Sunday, September 23, 2012

WWW: Wasteful Wireless Ways



This article illuminates an often unacknowledged dilemma:  The tangible repercussions of our intangible wireless activities.

As the New York Times piece notes, online companies “run their facilities at maximum capacity around the clock” and resultantly waste “90 percent or more of the electricity they pull off the grid.”  Additionally, these companies utilize diesel generators and “thousands of lead-acid batteries” to power their computers and back-up systems.

It gets worse.  Read the following statistic with elevated feet and cellphone in hand:

“Worldwide, the digital warehouses use about 30 billion watts of electricity, roughly equivalent to the output of 30 nuclear power plants.”

Stop.  Just stop.
Our cumulative e-sludge is comparable to the suffocating waste of thirty nuclear power plants?

Pick up your jaw now.  It would be thoughtless to rob it of another shocked free-fall as the article wraps up with the following:

The alleged cause of these shameful statistics:  You.  Yep, you.  And me, I suppose.

The piece contends, “That’s what’s driving that massive growth—the end-user expectation of anything, anytime, anywhere…  We’re causing the problem.”

Though no bribe could compel me to promote mankind as irreproachable, I must express my disgust for this ineffective and pompous shift of blame.  Yes, we Google, eBay, and YouTube too much.  However, let’s not forget that we have developed these habits because companies greedily supply us handy and uninterrupted internet access.

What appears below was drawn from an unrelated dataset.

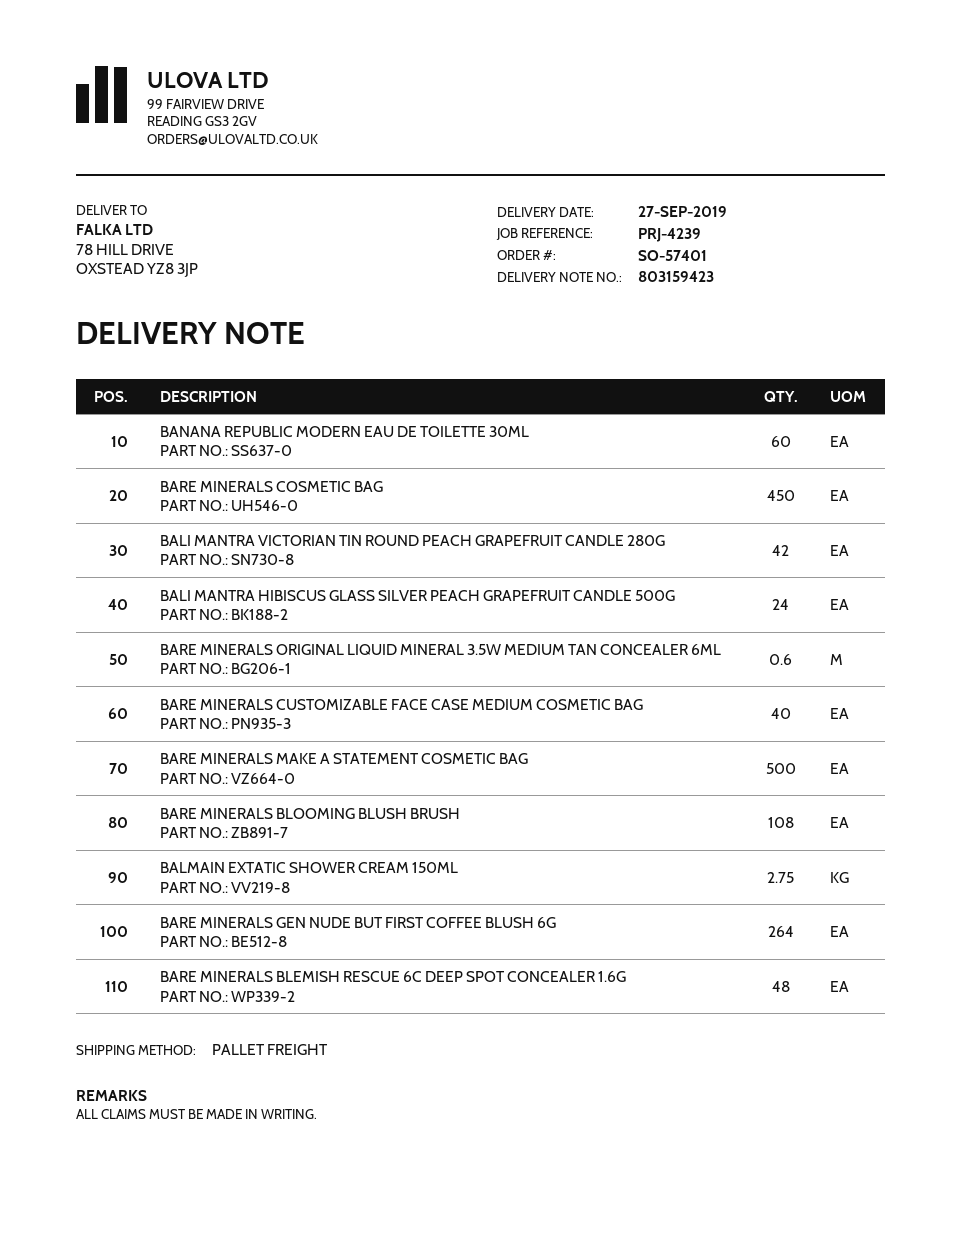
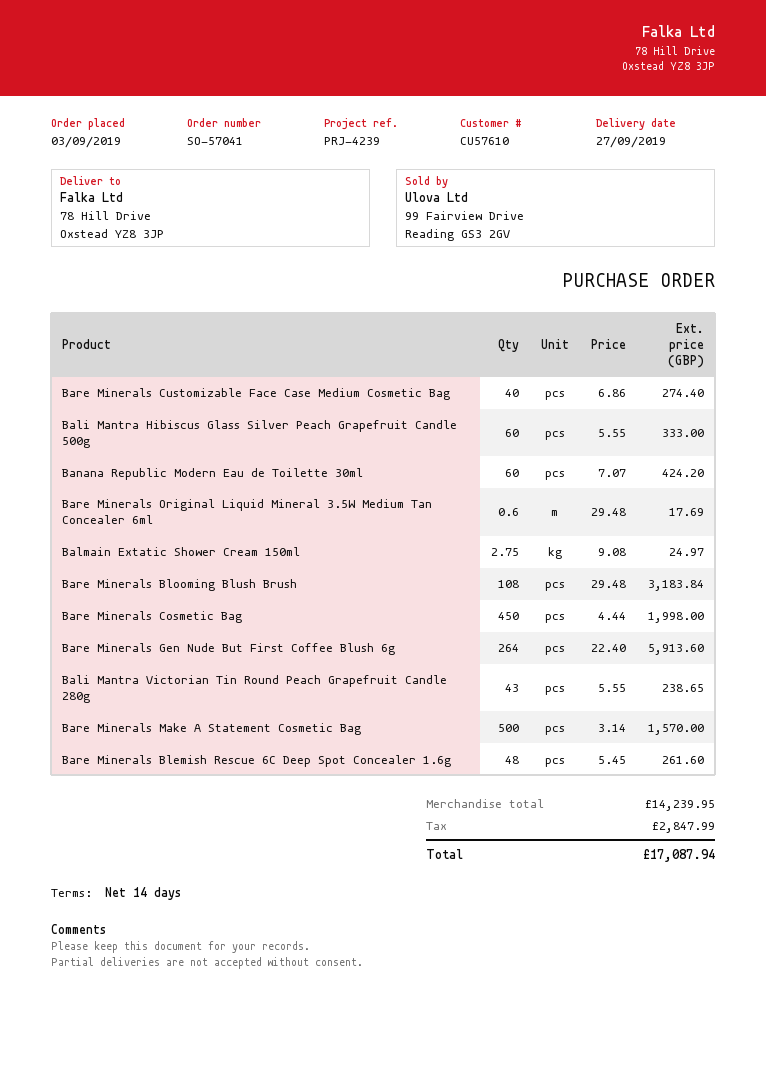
order number: SO-57401 -> SO-57041
BALI MANTRA VICTORIAN TIN ROUND PEACH GRAPEFRUIT CANDLE 280G: 42 -> 43
BALI MANTRA HIBISCUS GLASS SILVER PEACH GRAPEFRUIT CANDLE 500G: 24 -> 60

Is a company environmentally conscientious if it defies pollution laws to provide better service and attract more customers?  No.

Is a company moral if it blooms as the earth shrivels?  No.

Then is it fair to blame the users?  No.

When we reduce this situation to its elemental makeup, we identify the legitimate cause-effect relationship.  Said succinctly, companies should never have offered us such unsustainable and poisoning internet capacities and speeds.

Think of a situation when a friend recommended a favorite dessert or television show.  You sampled their suggestion and thereafter clung to it with ferocious passion.  As you swallowed the sugars and observed the on-air nonsense, you attempted to hush the truth that the calories and content you so enjoyed were corrupting your wellbeing.

How is this different?  Companies supplied the internet, we gobbled it up, and the earth began to shriek.  We just couldn’t hear it.

But the companies could.  Their meters announced these transgressions in illuminated red block letters.

Their services encouraged our Wasteful Wireless Ways and promoted a communal web-dependent lifestyle that our home cannot withstand.